In pretty much the same way you can process your stack in Lightroom:

  1. Launch Adobe Lightroom and import your stacked astrophotography images into the Library module.
  1. Basic Adjustments:
  • Switch to the Develop module.
  • Start with basic adjustments such as exposure, contrast, highlights, shadows, whites, and blacks to adjust the overall tonal range of the image. Be careful not to clip too much of the highlights or shadows.
  • Adjust the white balance to correct any color casts. Since astrophotography often requires shooting in dark environments, you may need to experiment with the white balance settings to get accurate colors.
  1. Noise Reduction:
  • Scroll down to the Detail panel.
  • Increase the Luminance slider under Noise Reduction to reduce the noise in the image. Since astrophotography often suffers from high ISO noise, you may need to increase this slider more than usual. However, be careful not to overdo it, as it can lead to loss of detail.
  • You can also experiment with the Color slider to reduce any color noise present in the image.
  1. Sharpening:
  • Adjust the Amount, Radius, and Detail sliders under Sharpening to enhance the details in the image. Astrophotography images can benefit from a bit more sharpening to bring out the fine details of stars and celestial objects. However, again, be cautious not to overdo it, as it can introduce artifacts.
  • Hold down the Alt key (Option key on Mac) while adjusting the sliders to visualize the effect of sharpening and avoid haloing.
  1. Lens Corrections:
  • If necessary, apply lens corrections to correct any distortion, vignetting, or chromatic aberration caused by your lens.
  • Go to the Lens Corrections panel and enable the Profile Corrections and Remove Chromatic Aberration options.
  1. Gradient and Radial Filters (Optional):
  • Use Gradient and Radial filters to selectively adjust specific areas of the image. For example, you can darken the sky to reduce light pollution or enhance the brightness and contrast of the Milky Way.
  • Experiment with different adjustments such as exposure, contrast, clarity, and dehaze to achieve the desired effect.
  1. Final Touches:
  • Fine-tune your image as needed, making adjustments to clarity, vibrance, saturation, and other settings to enhance the overall look of the image.
  • Take your time to experiment with different settings and find the right balance between noise reduction, sharpening, and other adjustments to achieve the desired result.

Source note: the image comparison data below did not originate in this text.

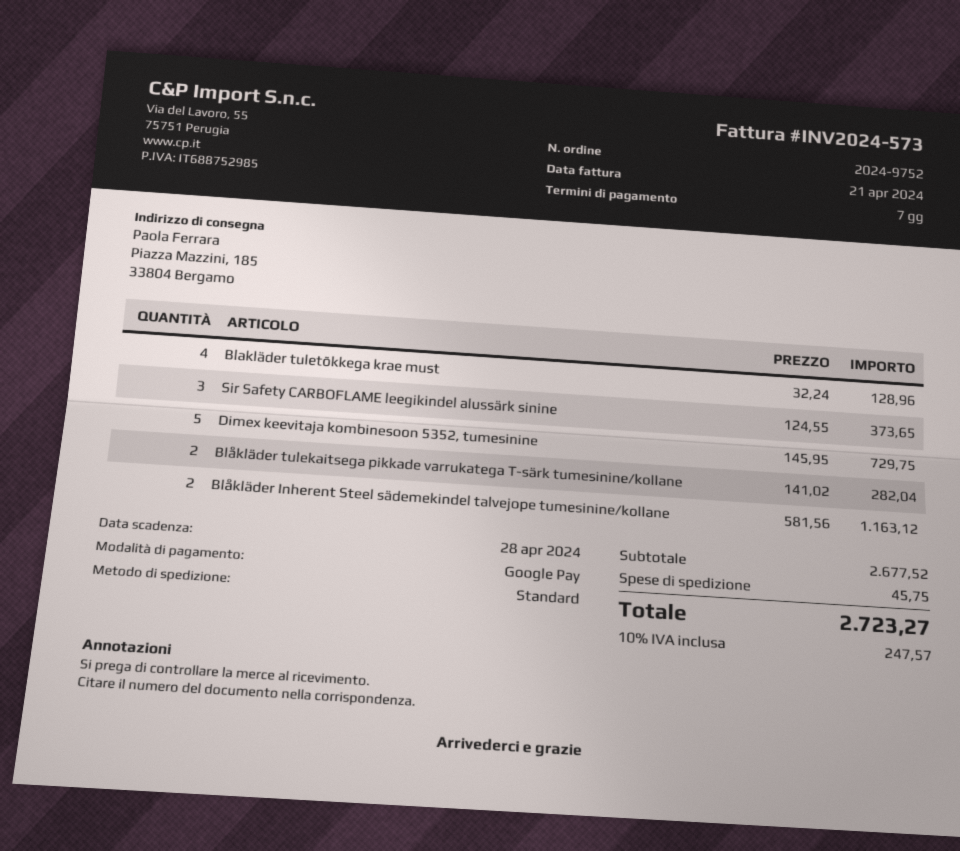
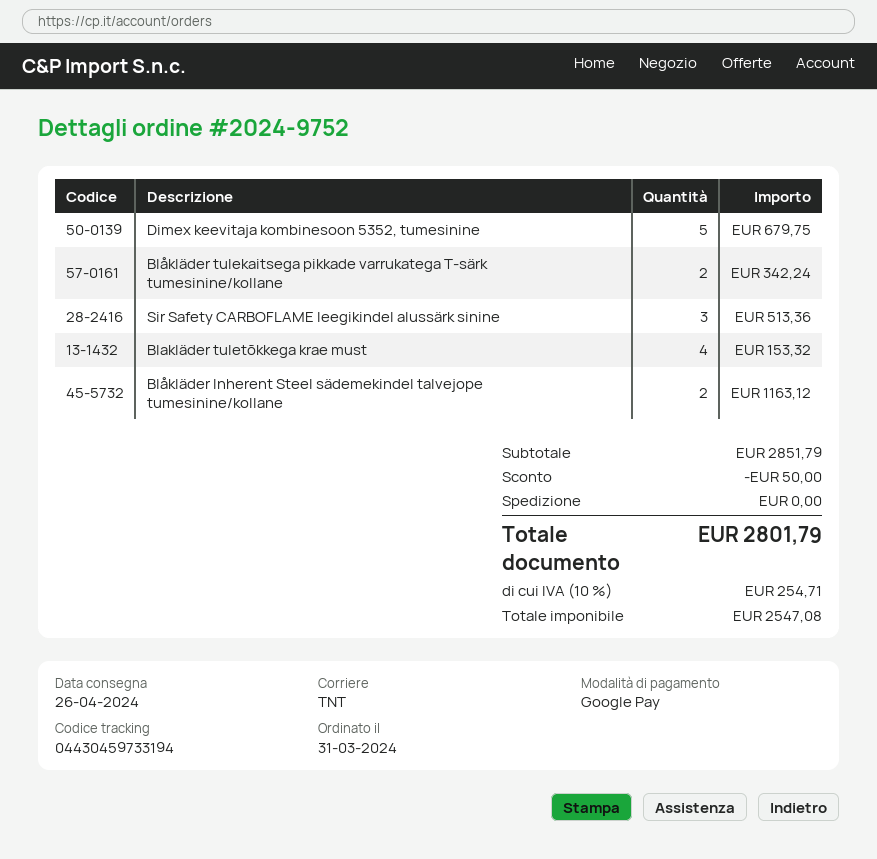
shipping method: standard -> TNT
Blakläder tuletõkkega krae must: 4 for 128.96 -> 4 for 153.32
Sir Safety CARBOFLAME leegikindel alussärk sinine: 3 for 373.65 -> 3 for 513.36
Dimex keevitaja kombinesoon 5352, tumesinine: 5 for 729.75 -> 5 for 679.75
Blåkläder tulekaitsega pikkade varrukatega T-särk tumesinine/kollane: 2 for 282.04 -> 2 for 342.24
subtotal: 2677.52 -> 2851.79
discount: none -> 50.00
shipping: 45.75 -> 0.00
tax: 10% = 247.57 -> 10% = 254.71
total: 2723.27 -> 2801.79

Once you're satisfied with the processing, export the image in your desired format and resolution.

Remember, astrophotography processing is highly subjective, and there's no one-size-fits-all approach and you need to learn how to process astrophotography with your particular image. Experiment with different settings and techniques to find what works best for your specific images and artistic vision.